Requirement. Say how many lines in the data below contain the word "direction", and give no other text.

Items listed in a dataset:
[Start of section]
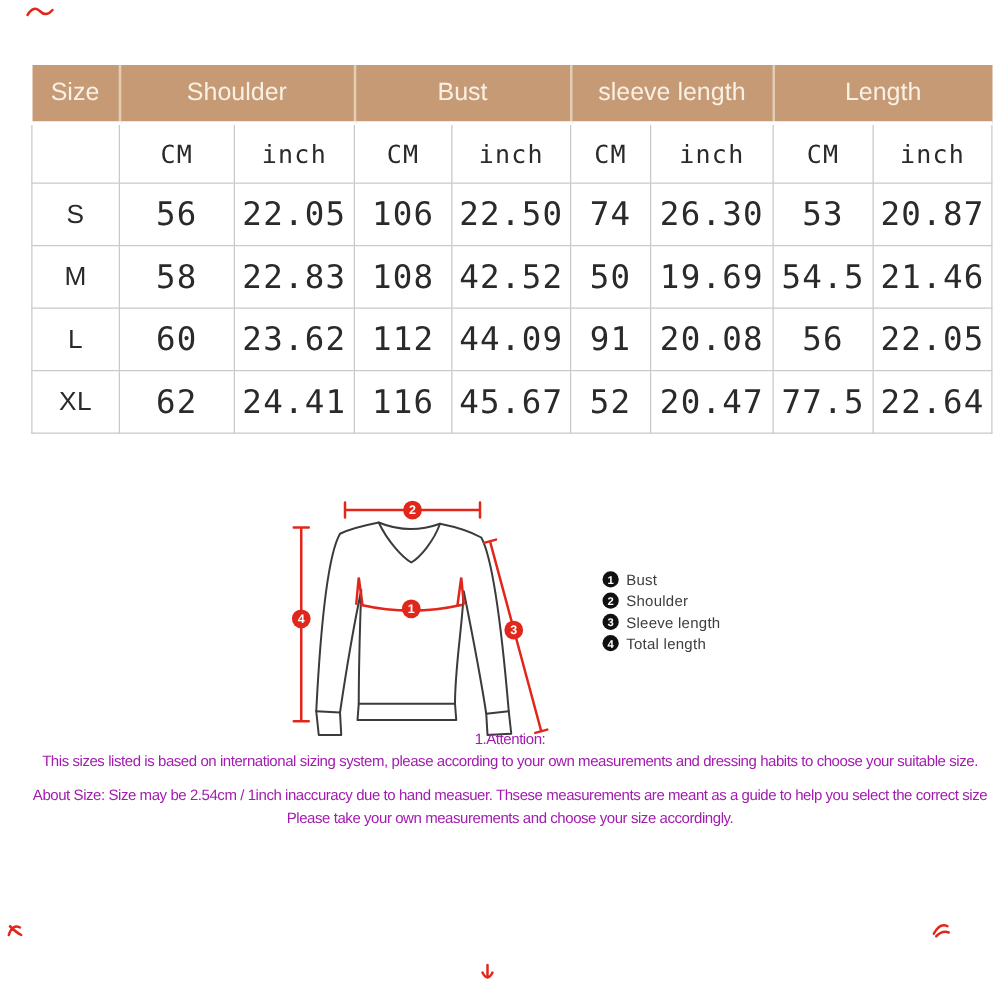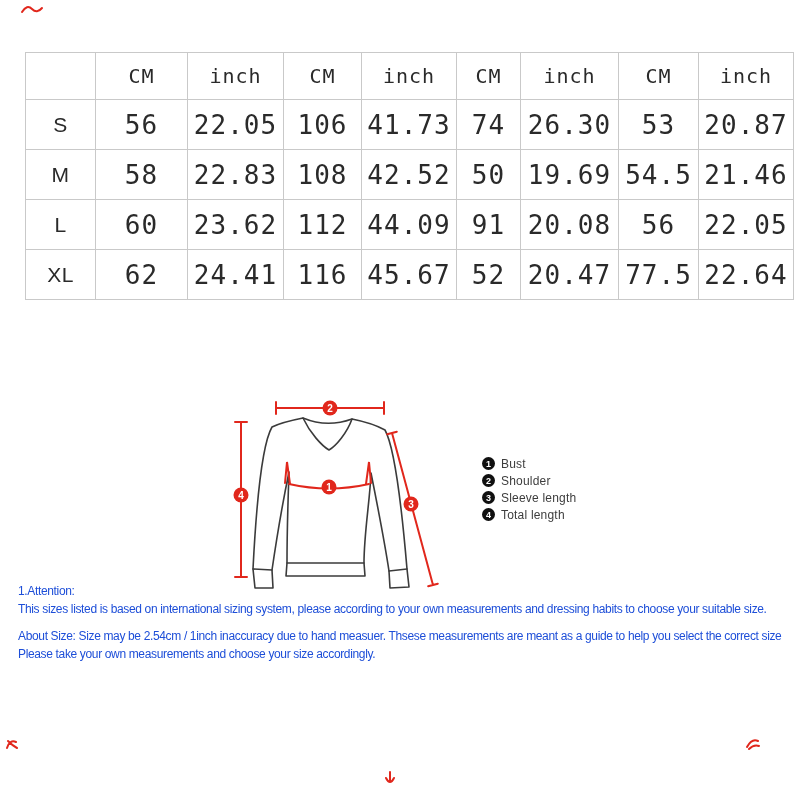--- a/index.html
+++ b/index.html
@@ -70,6 +70,13 @@
         <col style="width:95px">
     </colgroup>
     <thead>
+      <tr class="band">
+        <th>Size</th>
+        <th colspan="2">Shoulder</th>
+        <th colspan="2">Bust</th>
+        <th colspan="2">sleeve length</th>
+        <th colspan="2">Length</th>
+      </tr>
       <tr class="units">
         <td></td>
         <td>CM</td>

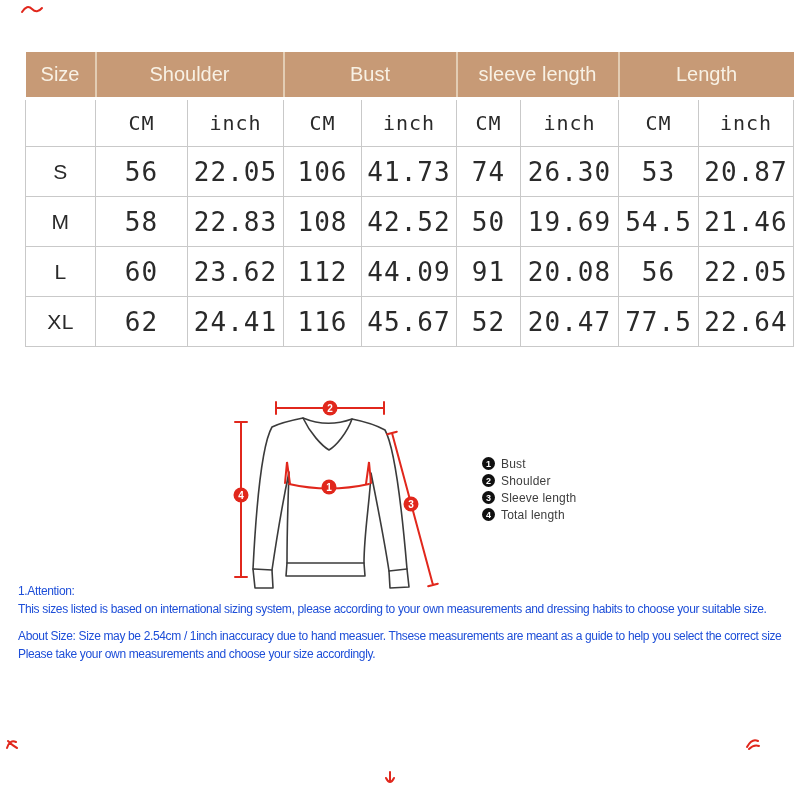--- a/index.html
+++ b/index.html
@@ -95,7 +95,7 @@
         <td>56</td>
         <td>22.05</td>
         <td>106</td>
-        <td>41.73</td>
+        <td>22.50</td>
         <td>74</td>
         <td>26.30</td>
         <td>53</td>

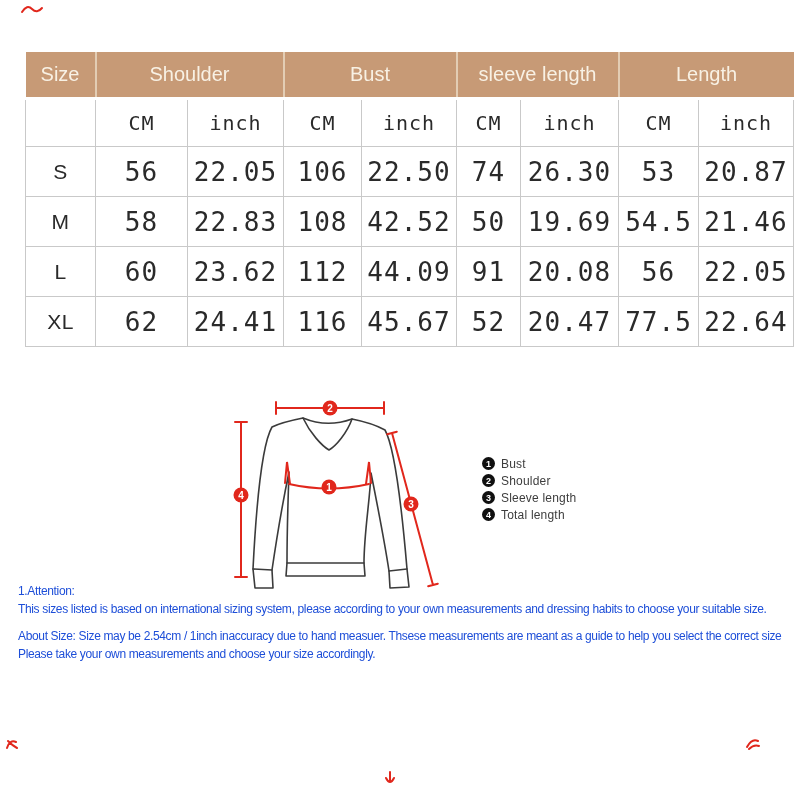--- a/index.html
+++ b/index.html
@@ -45,7 +45,7 @@
   .legend-label{font-size:12px;color:#3d3d3d;letter-spacing:0.2px;white-space:nowrap;}
 
   
-  .notes{position:absolute;left:18px;top:582px;width:780px;font-size:12px;letter-spacing:-0.35px;line-height:18px;color:#1d4ed8;}
+  .notes{position:absolute;left:18px;top:582px;width:780px;font-size:12px;letter-spacing:-0.35px;line-height:18px;color:#a21caf;text-align:center;}
   .notes .note-heading{white-space:nowrap;}
   .notes .note-line{white-space:nowrap;}
   .note-section{margin-bottom:9px;}

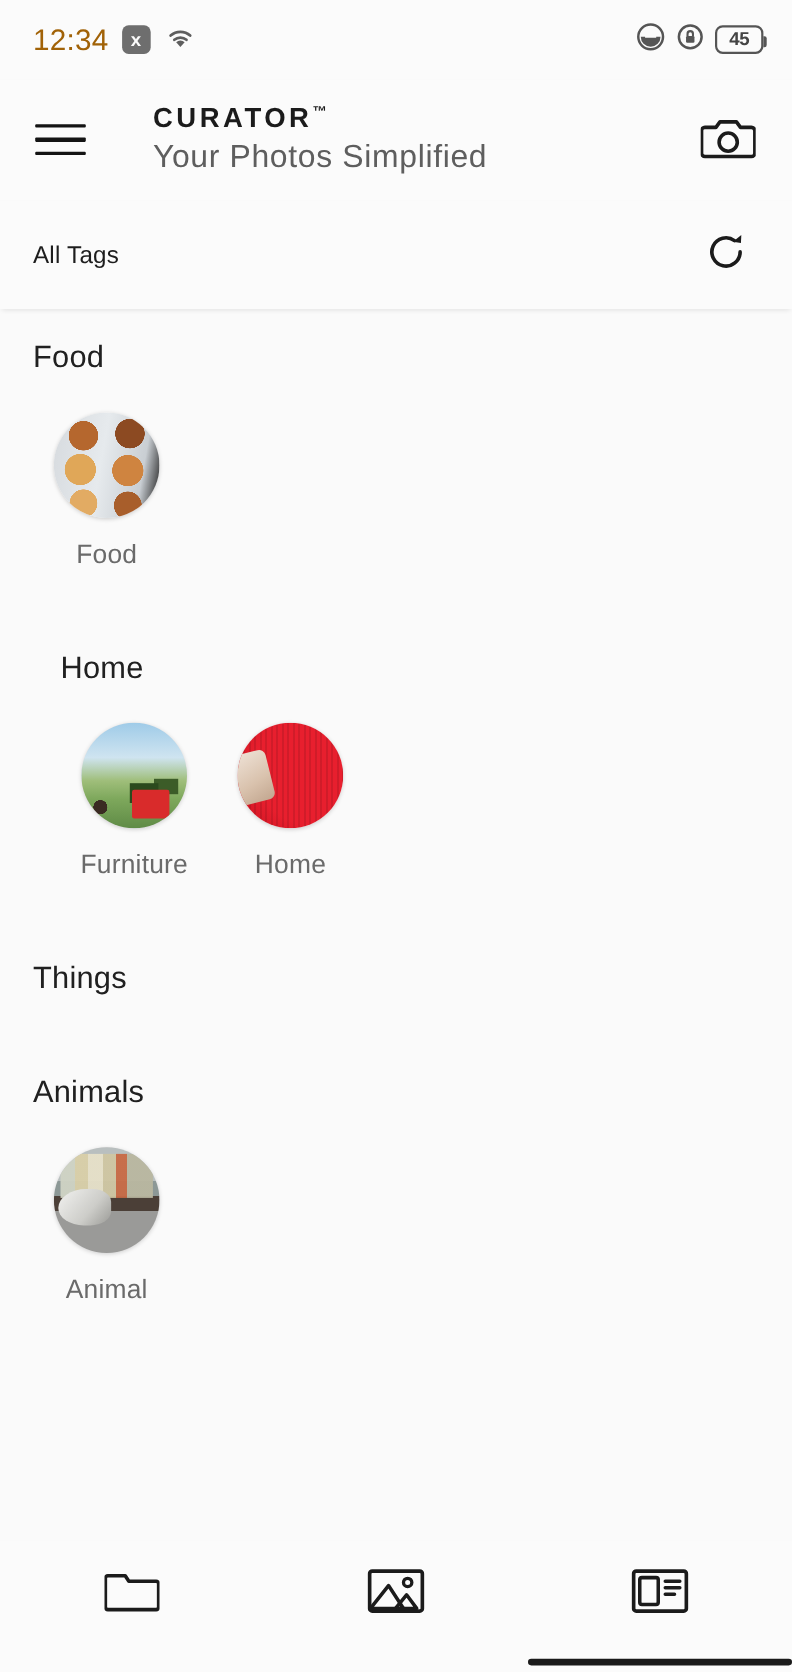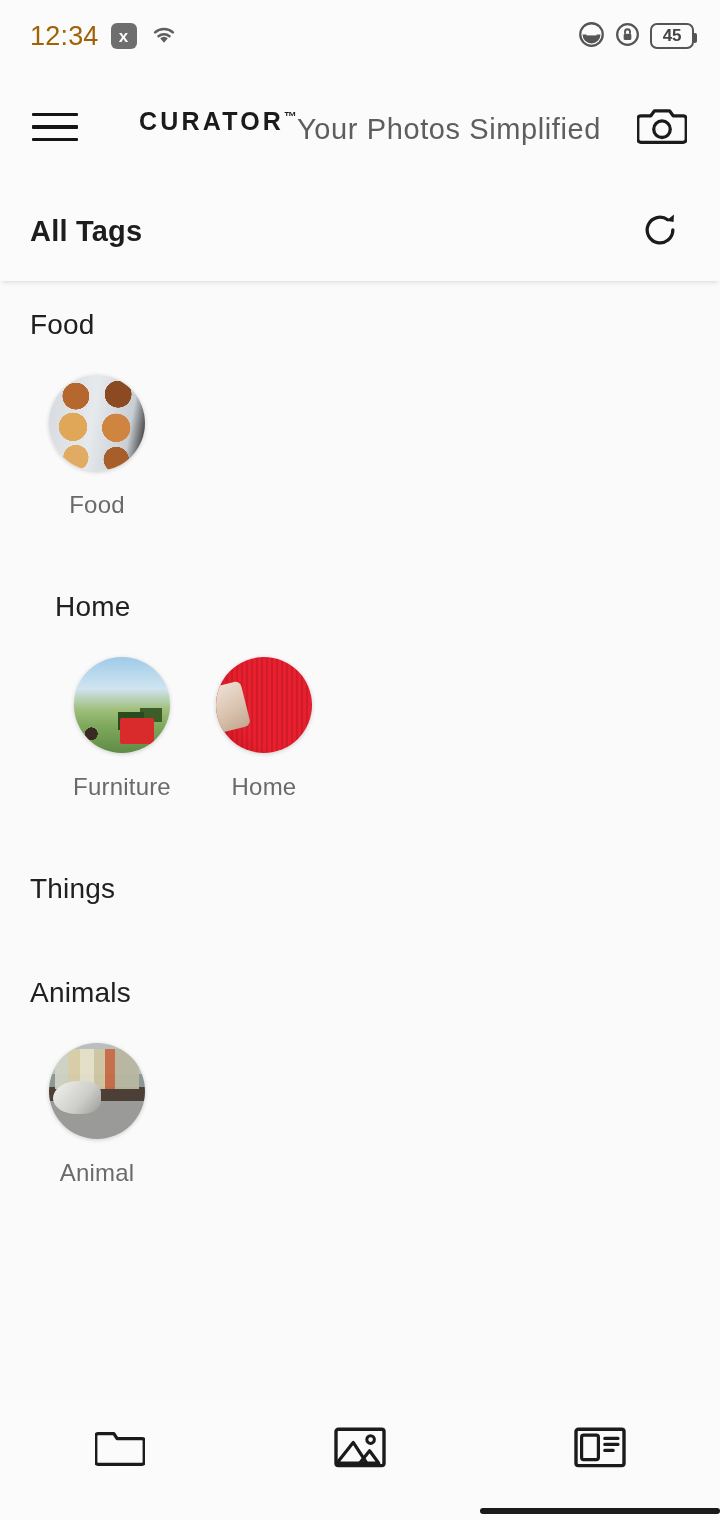--- a/index.html
+++ b/index.html
@@ -48,7 +48,7 @@
     cursor:pointer;
   }
   .hamburger span{ display:block; height:3.4px; width:46px; background:#141414; border-radius:1px; }
-  .brand{ margin-left:51px; display:flex; flex-direction:row; }
+  .brand{ margin-left:51px; display:flex; flex-direction:column; }
   .brand-title{
     font-size:25px; font-weight:700; color:#1b1b1b;
     letter-spacing:3.2px; line-height:1.15;

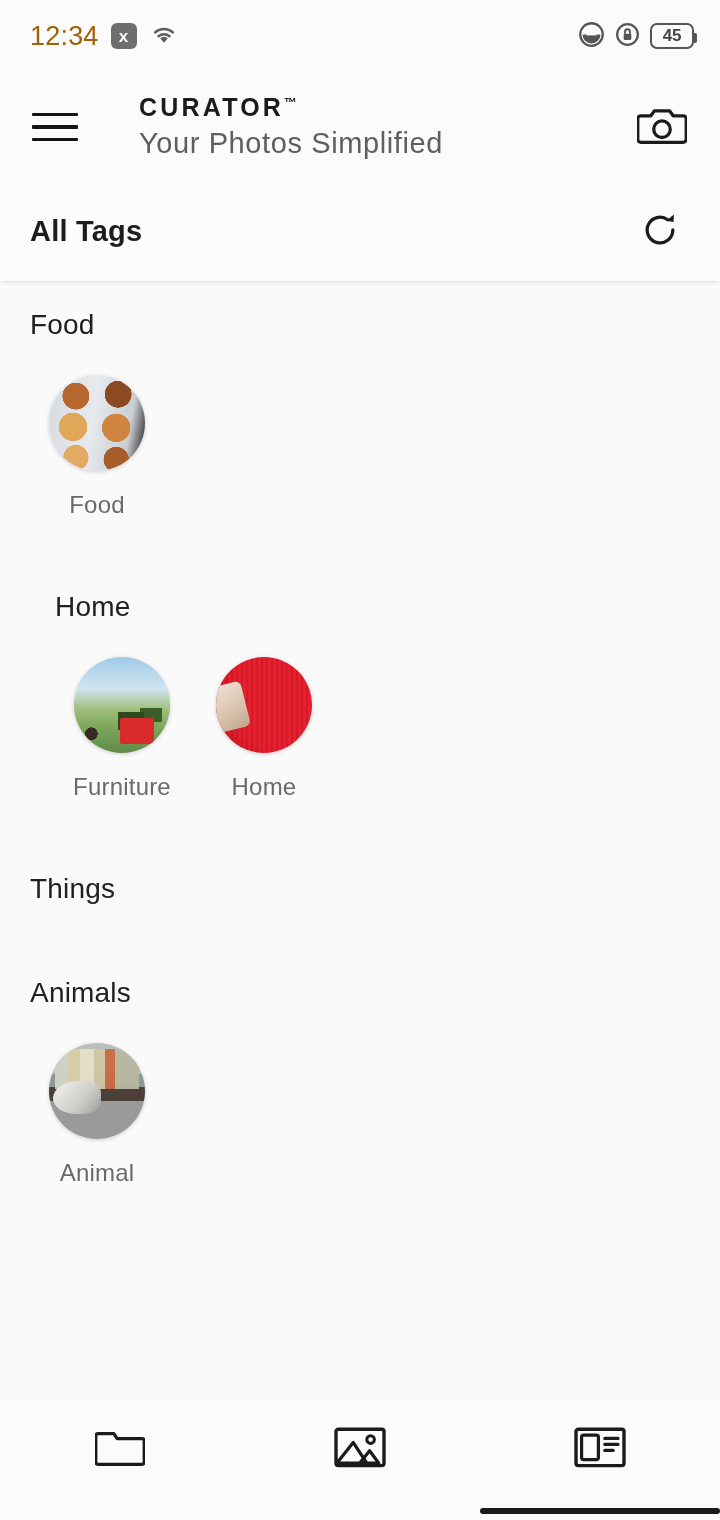--- a/index.html
+++ b/index.html
@@ -69,7 +69,7 @@
     box-shadow:0 3px 5px -2px rgba(0,0,0,.14);
     z-index:4;
   }
-  .tagbar-title{ font-size:29px; color:#1d1d1d; font-weight:700; letter-spacing:.2px; }
+  .tagbar-title{ font-size:22px; color:#1d1d1d; font-weight:400; letter-spacing:.2px; }
   .refresh-btn{ margin-left:auto; width:60px; height:60px;
                 display:flex; align-items:center; justify-content:center; cursor:pointer; }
[End of section]
Answer box. 2